When selecting 'Bulk update node paths' under 'Node path settings', I get the following error. Of course, this is for a very large site. Maybe it would be useful to have it use the cron, limit its scope somehow, or do something more graceful than this. I assume that if I run this several times, it will eventually get all the nodes; I've run it three times so far, and it's still doing this.

Fatal error: Maximum execution time of 30 seconds exceeded in /home/vhosts/staging.tpmcafe.com/public_html/modules/pathauto/pathauto.module on line 376

Obviously, the time out happens at whatever line it is at, not necessarily 376.

CommentFileSizeAuthor
#22 bulkupdate.patch2.45 KBgerhard killesreiter

Comments

lambert-1’s picture

This sounds like a PHP issue to me. Check your PHP.ini file for max_execution_time --

http://www.php.net/manual/en/ini.php#ini.list

aaron’s picture

Not sure that it is that. The search cron does just this, to prevent timeouts. (You can configure that at admin/settings/search.) If you have a large site with tens of thousands of posts (like the one I just installed pathauto), you will get time outs, because it just takes a very large amount of time to do it.

Alternatively, I suppose I could set max_execution_time to 10 hours just to make sure... ;)

greggles’s picture

Category: bug » feature

Yeah, so I'd say this is a feature request to have pathauto model the bulk feed generation on the search index creation.

Personally this seems pretty low priority because it doesn't seem like you'd need it very often. Aaron - if you can provide a patch it's much more likely to get fixed. Otherwise, it will probably wait until someone else really needs it.

Aaron - how many nodes are in this site you are describing? And is it a dedicated or shared server? What specs?

aaron’s picture

Assigned: Unassigned » aaron
Priority: Normal » Minor

yeah, i'm going to work on it, because we have at least one large site that needs it, and probably more will follow as they see other sites using it. i'll post something when i get around to it. also a lower priority for us right now, but probably higher than for most other folks.

greggles’s picture

Just a note that I marked http://drupal.org/node/26550 as a duplciate of this issue.

greggles’s picture

@aaron - any progress?

Also, note that there is another issue that suggests a change to the queries to get better performance:
http://drupal.org/node/76172

Thanks.

acidcortex’s picture

explained everything http://drupal.org/node/76172
c it, and patch it if u like

i have a lot of other modifications for drupal, but I can't post them before December
need to work on some other stuph

steph (acidcorteX)

greggles’s picture

Title: Time out with bulk update on large sites » perform bulkupdate in configurable sized chunks to improve scalability

@acidcortex - thanks for the link, but I see these as separate issues.

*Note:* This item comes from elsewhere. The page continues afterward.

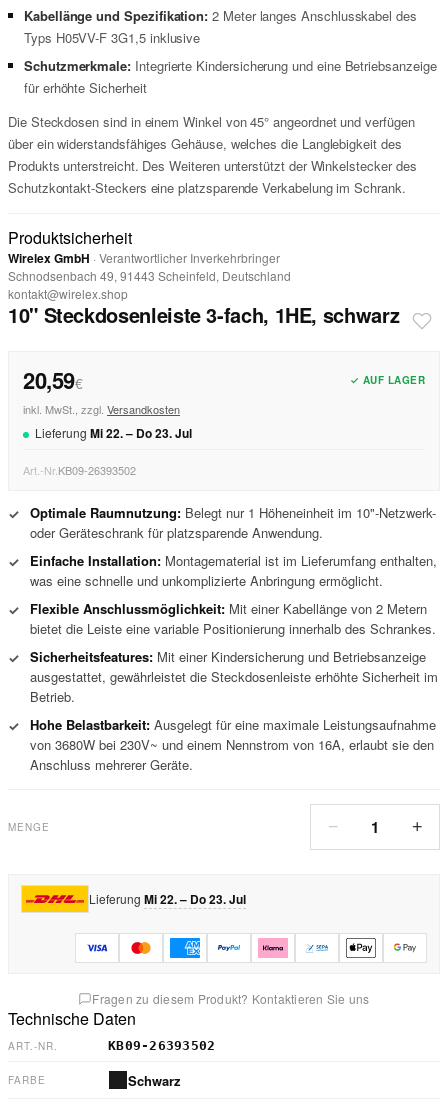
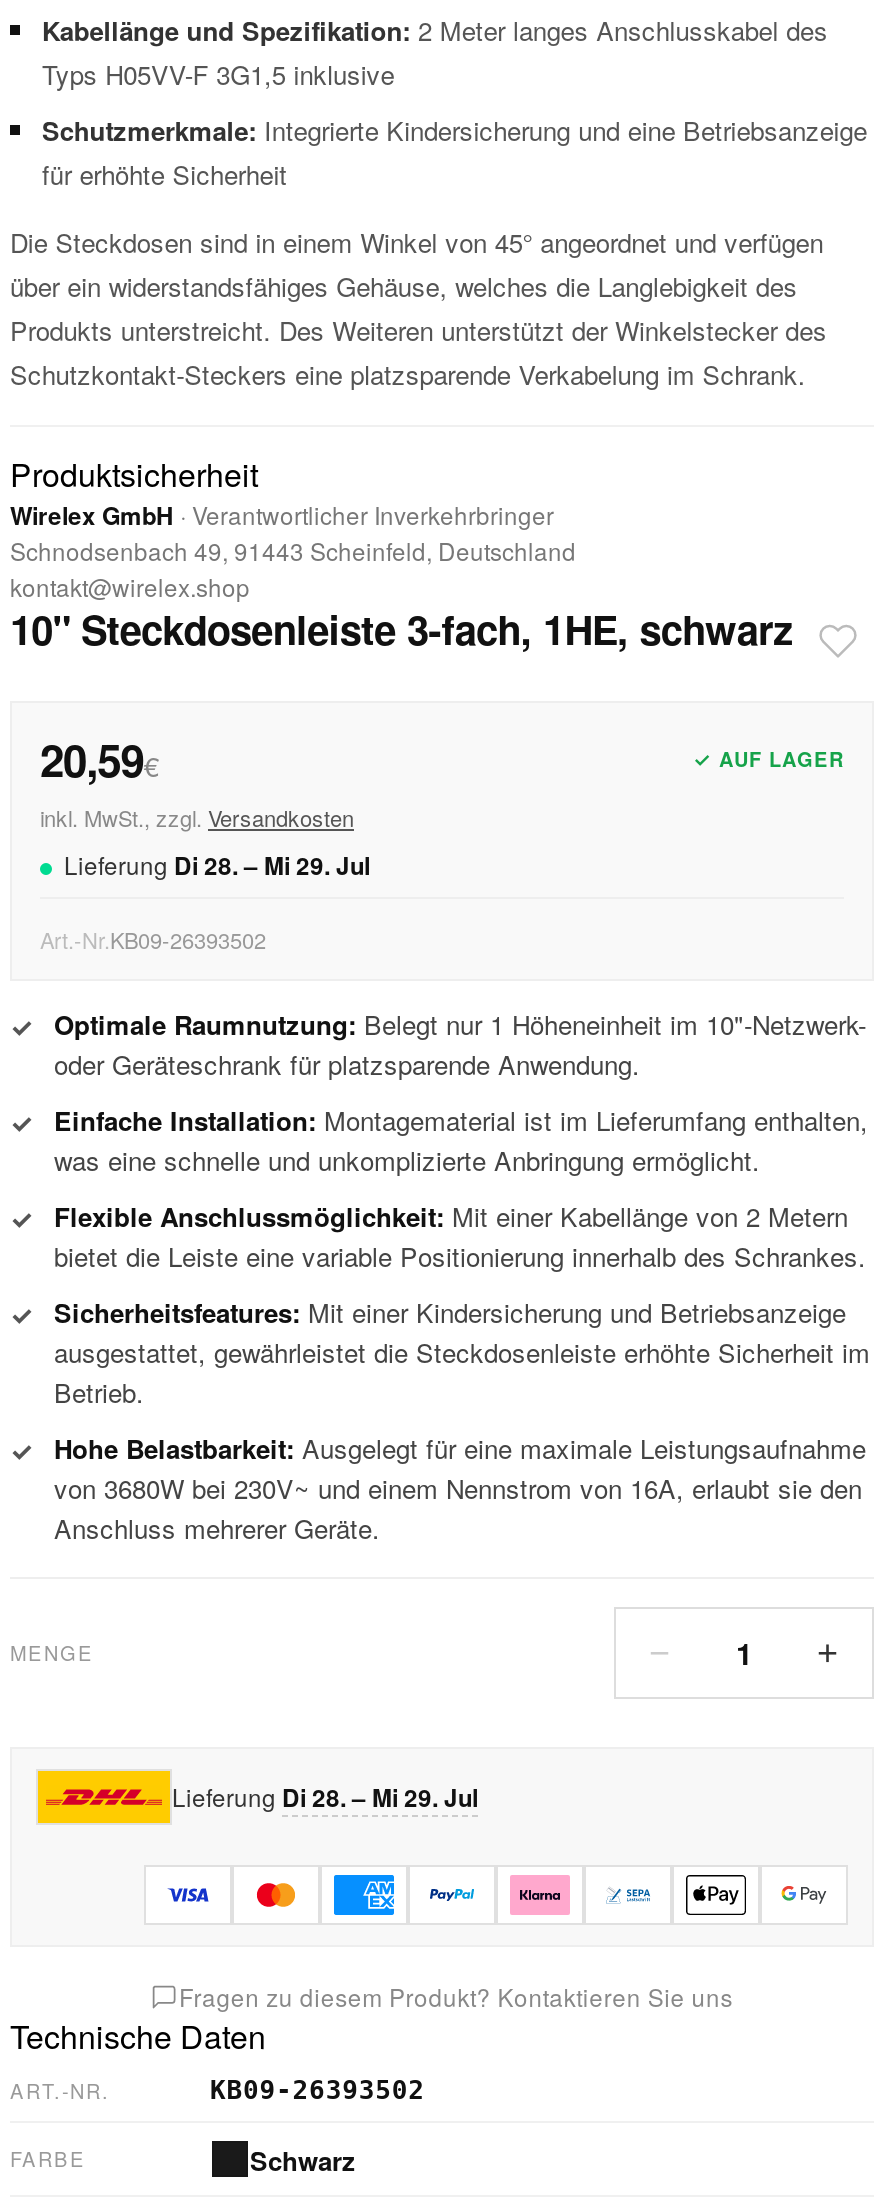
- Lieferung Mi 22. – Do 23. Jul
+ Lieferung Di 28. – Mi 29. Jul

- Lieferung Mi 22. – Do 23. Jul
+ Lieferung Di 28. – Mi 29. Jul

At some point it's possible to create a site that is so big it will break pathauto. Improving performance doesn't change the fact that the bulkupdate feature doesn't currently scale to a large site well.

So, the workarounds are things like:

  • increase max execution php/apache time in your server configuration
  • run the bulkupdate when the server is relatively quiet (so it isn't contending for resources with other processes)
  • try to improve the performance of your database

Those are all workarounds to the final problem of making pathauto work in configurable sized chunks (so an admin can enter 1000 or 2000 or 10,000) so that then the bulk update will be guaranteed to work after several executions whether the site is on amazing hardware or a shared server.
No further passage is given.